Segment Start: INPUT FOR THIS TASK

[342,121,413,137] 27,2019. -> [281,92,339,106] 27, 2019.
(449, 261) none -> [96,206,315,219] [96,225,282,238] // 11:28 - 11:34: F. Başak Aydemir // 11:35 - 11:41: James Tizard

Segment End: INPUT FOR THIS TASK
Segment Start: INPUT FOR THIS TASK

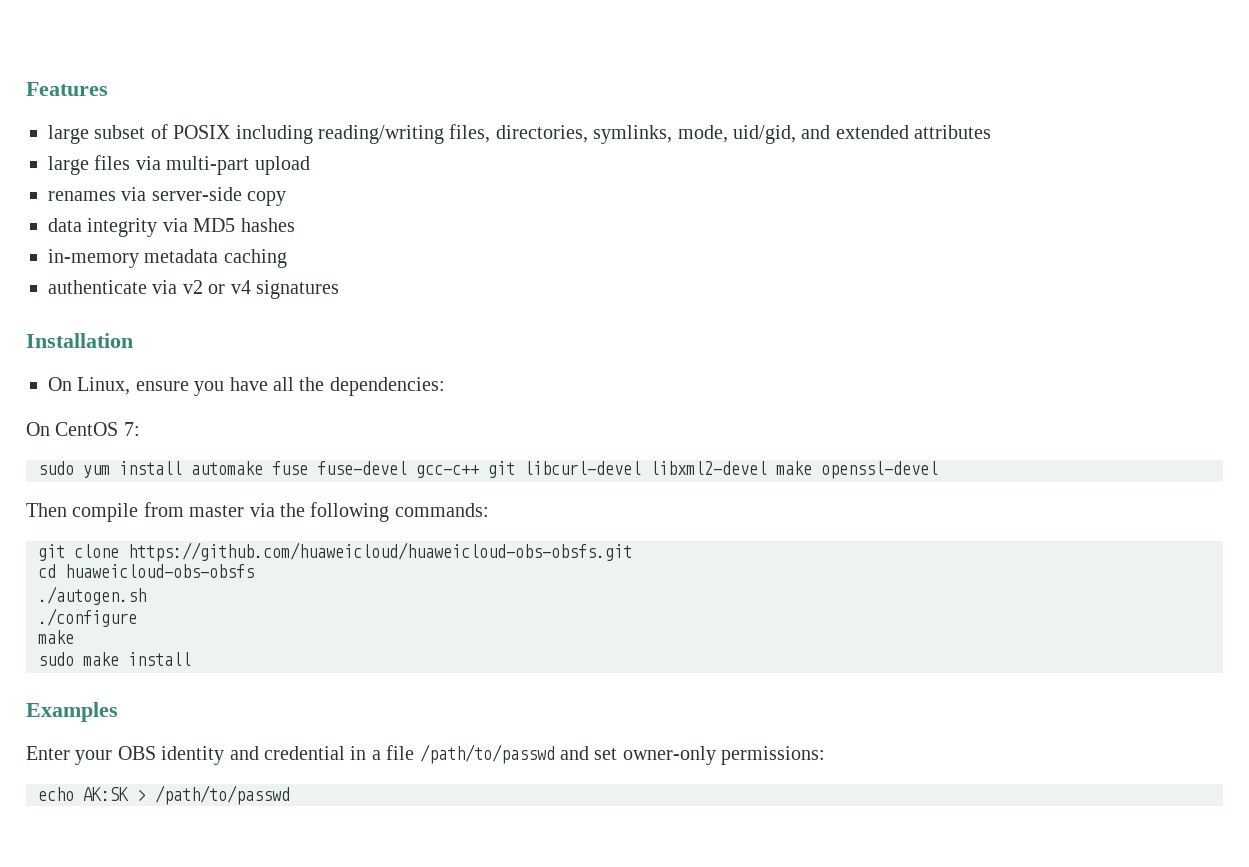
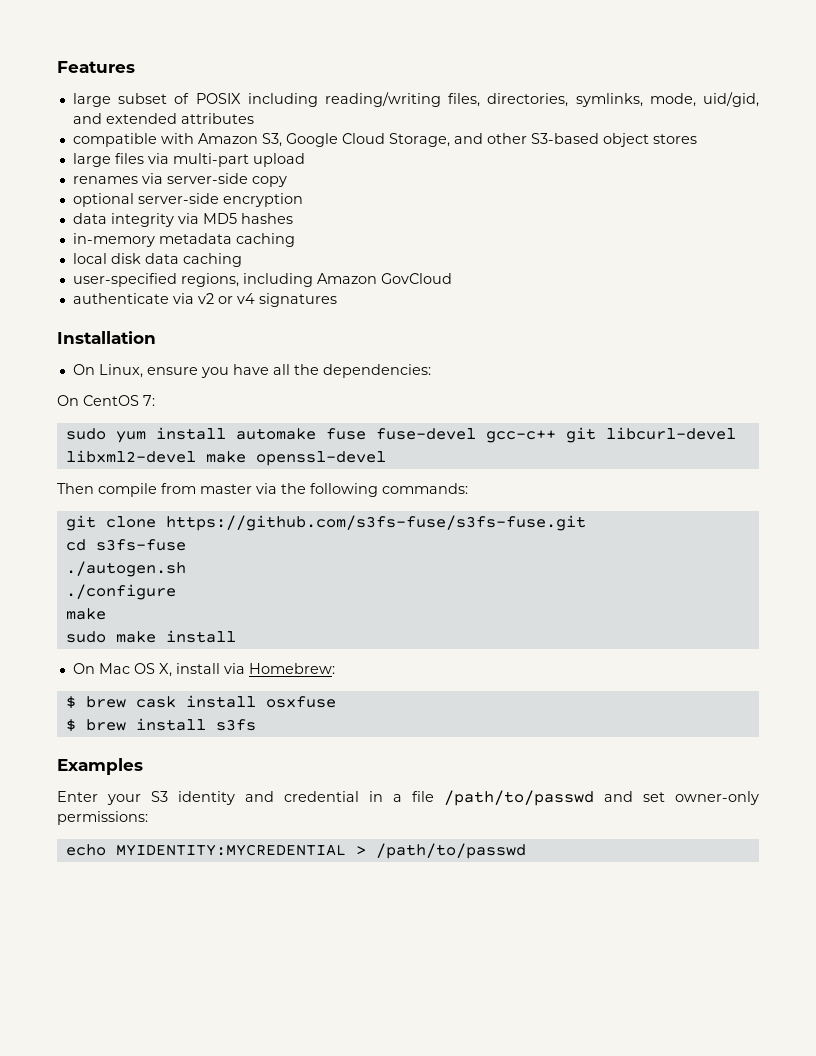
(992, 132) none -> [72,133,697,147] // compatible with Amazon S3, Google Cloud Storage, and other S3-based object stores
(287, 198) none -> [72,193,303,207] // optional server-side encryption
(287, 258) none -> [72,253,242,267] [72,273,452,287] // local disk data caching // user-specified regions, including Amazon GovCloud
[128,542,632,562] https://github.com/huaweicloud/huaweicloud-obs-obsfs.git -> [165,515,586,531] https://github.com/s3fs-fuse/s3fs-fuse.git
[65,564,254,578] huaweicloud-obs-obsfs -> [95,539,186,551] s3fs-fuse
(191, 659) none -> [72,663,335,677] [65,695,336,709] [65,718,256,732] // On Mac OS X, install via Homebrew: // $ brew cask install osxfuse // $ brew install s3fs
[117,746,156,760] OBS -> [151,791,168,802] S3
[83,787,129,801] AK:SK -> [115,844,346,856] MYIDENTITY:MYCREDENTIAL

Segment End: INPUT FOR THIS TASK
Segment Start: INPUT FOR THIS TASK

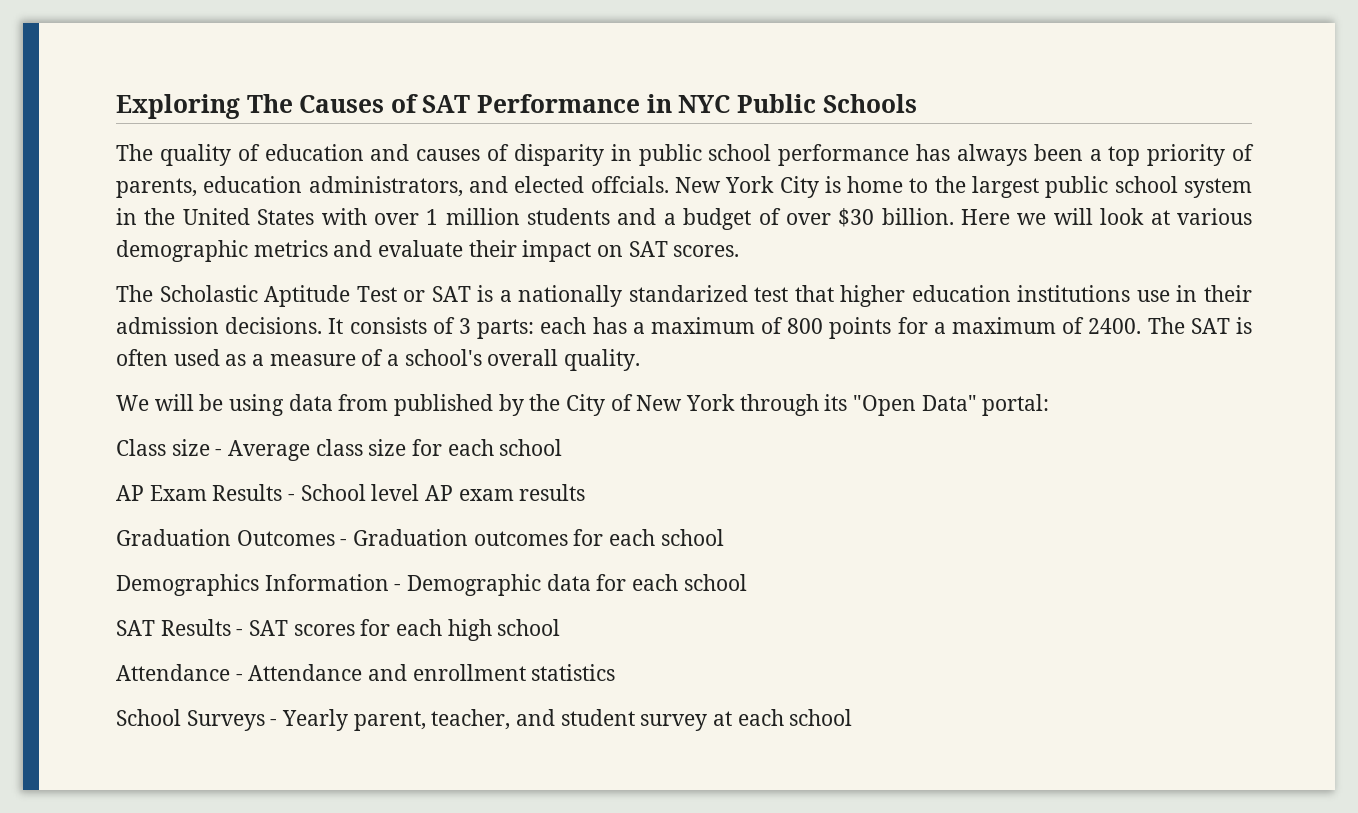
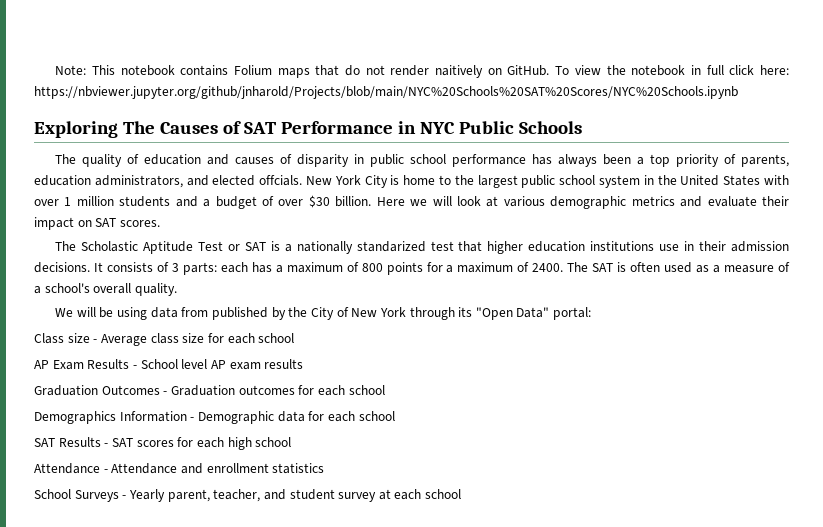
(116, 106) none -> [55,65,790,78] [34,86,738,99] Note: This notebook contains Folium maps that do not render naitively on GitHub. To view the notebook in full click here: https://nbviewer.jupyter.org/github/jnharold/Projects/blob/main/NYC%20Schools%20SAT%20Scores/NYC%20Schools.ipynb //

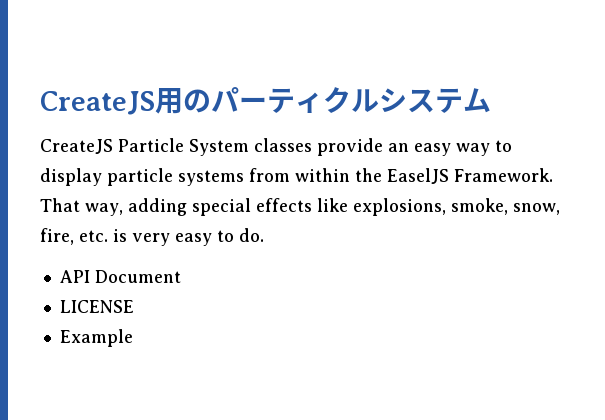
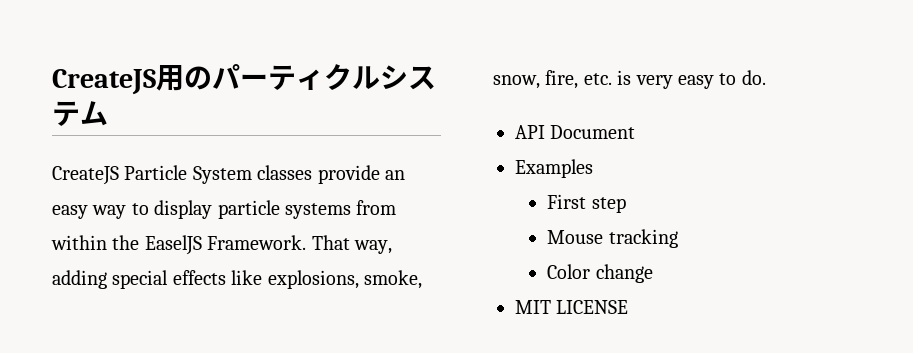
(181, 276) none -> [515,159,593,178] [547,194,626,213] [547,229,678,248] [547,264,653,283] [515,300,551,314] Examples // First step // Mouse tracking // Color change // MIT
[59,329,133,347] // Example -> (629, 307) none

Segment End: INPUT FOR THIS TASK

▶ **DESCRIPTION OF THE TASK**:
Tally up the lines above containing "huaweicloud"; the number is the full answer.

▶ **EXERCISE RESPONSE**:
2